Lawrence S. Ting Memorial Fund  is a not-for-profit charitable organization in Vietnam focusing on education and healthcare.

The fund was licensed in November 2005; operation began in March 2006.

Scholarships 

Lawrence S. Ting Memorial Fund grants scholarships to Vietnamese high school and university students both directly and indirectly through Study Encouragement Funds of Provincial Authorities. 
In the first 5 years of operation, the fund has awarded 2446 scholarships that totaled VND 14 billion; and through Study Encouragement Funds of various provincial authorities 29161 scholarships which totaled VND 19.4 billion.

Moving Forward with IT 

program designed to lessen the digital divide of Vietnamese students. Phase I and Phase II of this program has installed and donated 122 computer labs with 2707 computers at 89 schools (mainly high schools) in 63 provinces in Vietnam. This program enable schools that often do not have any computers available for students to be properly equipped to teach basic computing.  An estimated over 200,000 Vietnamese students benefit from this program and now able to strengthen their computing skills. Phase III is designed to improve the education software and teaching aids available to Vietnamese high school students.  This is a joint effort with the Ministry of Education & Training of Vietnam. An annual contest, "Design of E-learning teaching material", is held to seek the best available Vietnamese education software and teaching aids. Phase III seeks to create a positive environment for the further development education free-wares.

The first competition for Phase III began in December 2009. Results were announced in February 2011. The entries were prepared and submitted by the teachers of university, colleges, junior high school, senior high school and primary-school from nearly 60 provinces and cities nationwide.  885 entries qualified for the final screening. Computer aided teaching materials covered a diverse group of subject matters including, mathematics, physics, chemistry, biology, informatics technology, literature, history, geography, English, civics, music and arts. 81 entries were awarded prizes including first, second, third prize and encouragement prizes.

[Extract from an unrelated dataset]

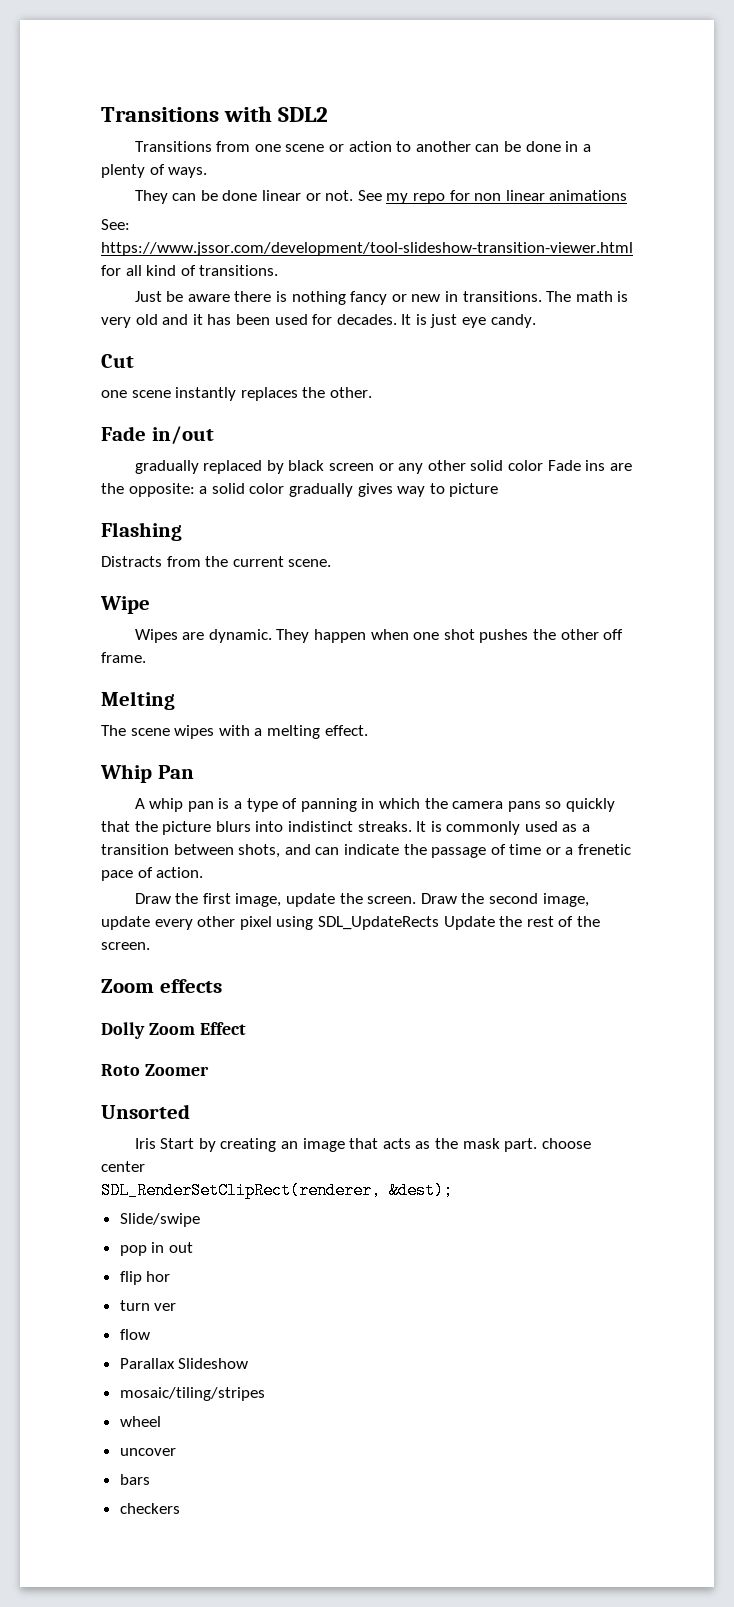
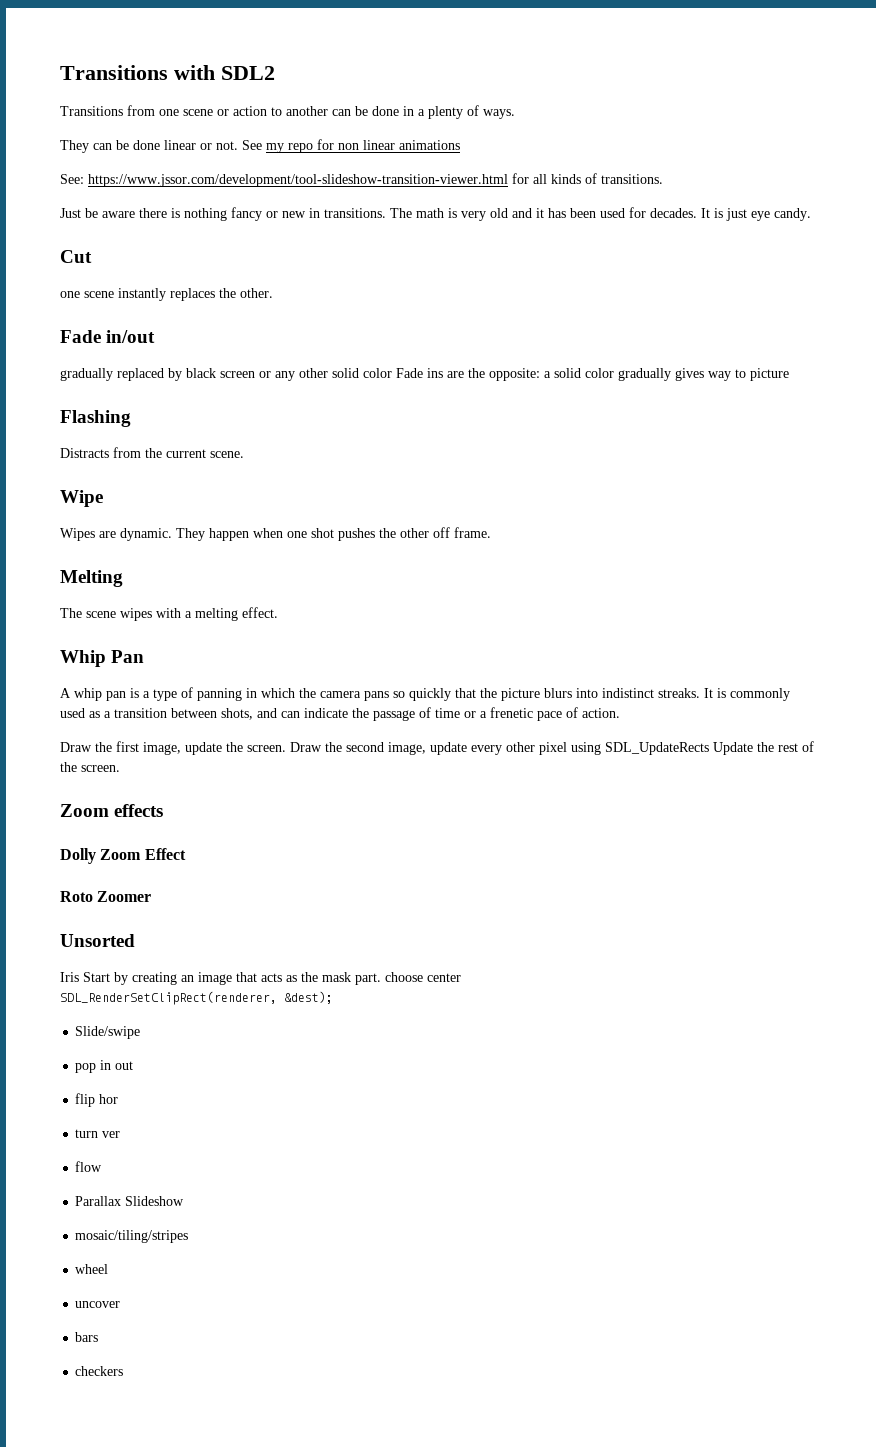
[146,265,177,276] kind -> [551,174,581,184] kinds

Funding for Phases I to III totaled approximately VND 45 billion from 2006 to 2010.

Wheelchair donations 

Due to long years of conflict and warfare there are many handicapped people in Vietnam who are economically challenged. Lawrence S. Ting Memorial Fund has donated over 6880 sets of wheelchairs to people living in various Southern and Middle provinces such as Tiền Giang, Phú Thọ, Bến Tre, Bạc Liêu, Cà Mau, Sóc Trăng, Kiên Giang, An Giang, and Hậu Giang.

Public health assistance  

Lawrence S. Ting Memorial Fund has set up a medical station in Mỏ Cày Bắc District, Bến Tre Province at a cost of VND 3.5 billion in 2010. This is the best medical facility for the approximately 50,000 people in the vicinity.
The fund has donated medical equipment and medicines to Red Cross Vietnam, Quảng Ninh Province, and to Thới Bình District, Cà Mau Province.

Other efforts 

Lawrence S. Ting Memorial Fund is engaged is a host of other activities related to education and public health in Vietnam.  Other efforts include select upgrades of school facilities to house IT labs and donations to other Vietnamese social organizations in the fields of education and public health.

Awards 

Lawrence Ting Memorial Fund has won the following commendations and awards for its contributions:

 September 2006. Association for the Support of the Handicapped and Orphans of Vietnam Certificate of Merit 
 March 2007. People's Committee of Ho Chi Minh City Certificate of Merit.
 March 2007. Ministry of Education and Training Certificate of Merit. 
 March 2007. Ministry of Education and Training Commemoration Medal. Awarded jointly by the President of Vietnam and the Minister of Education.
 June 2007. National Committee for Population, Families and Children Commemoration Medal.
 November 2007: People's Committee of Bà Rịa–Vũng Tàu Province Certificate of Merit.
  July 2008. People Committee of Cà Mau Province Certificate of Merit.
 September 2008. People's Committee of Ho Chi Minh City Certificate of Merit.
 January 2009.  People's Committee of Bến Tre Province Certificate of Merit.
 March 2009. People's Committee of Tiền Giang Province Certificate of Merit.
 June 2009. People's Committee of Ho Chi Minh City Certificate of Merit.
 September 2010. Prime Minister Certificate of Merit.
 September 2010. Hanoi People's Committee Certificate of Merit.
 February 2011. Minister of Education & Training Certificate of Merit.